--- START ---

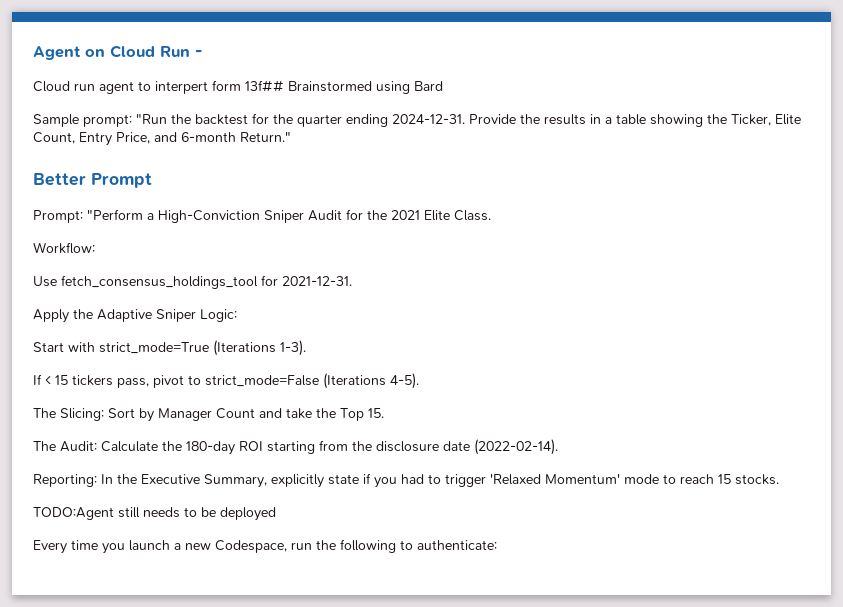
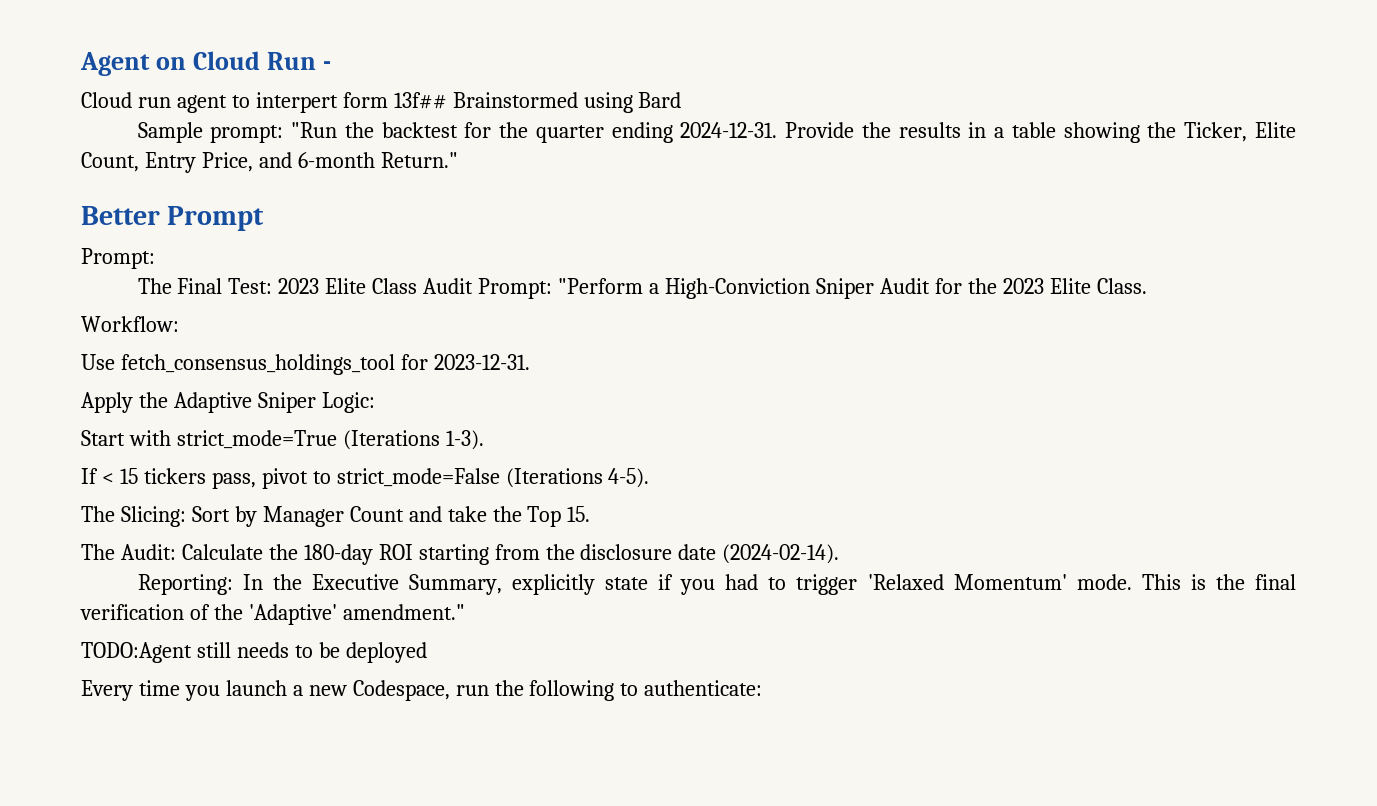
  Better Prompt
- Prompt: "Perform a High-Conviction Sniper Audit for the 2021 Elite Class.
+ Prompt:
+ The Final Test: 2023 Elite Class Audit Prompt: "Perform a High-Conviction Sniper Audit for the 2023 Elite Class.
- Use fetch_consensus_holdings_tool for 2021-12-31.
+ Use fetch_consensus_holdings_tool for 2023-12-31.
- The Audit: Calculate the 180-day ROI starting from the disclosure date (2022-02-14).
+ The Audit: Calculate the 180-day ROI starting from the disclosure date (2024-02-14).
- Reporting: In the Executive Summary, explicitly state if you had to trigger 'Relaxed Momentum' mode to reach 15 stocks.
+ Reporting: In the Executive Summary, explicitly state if you had to trigger 'Relaxed Momentum' mode. This is the final verification of the 'Adaptive' amendment."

--- END ---

How many of the lines above include the string "Relaxed"? Give only the number.

2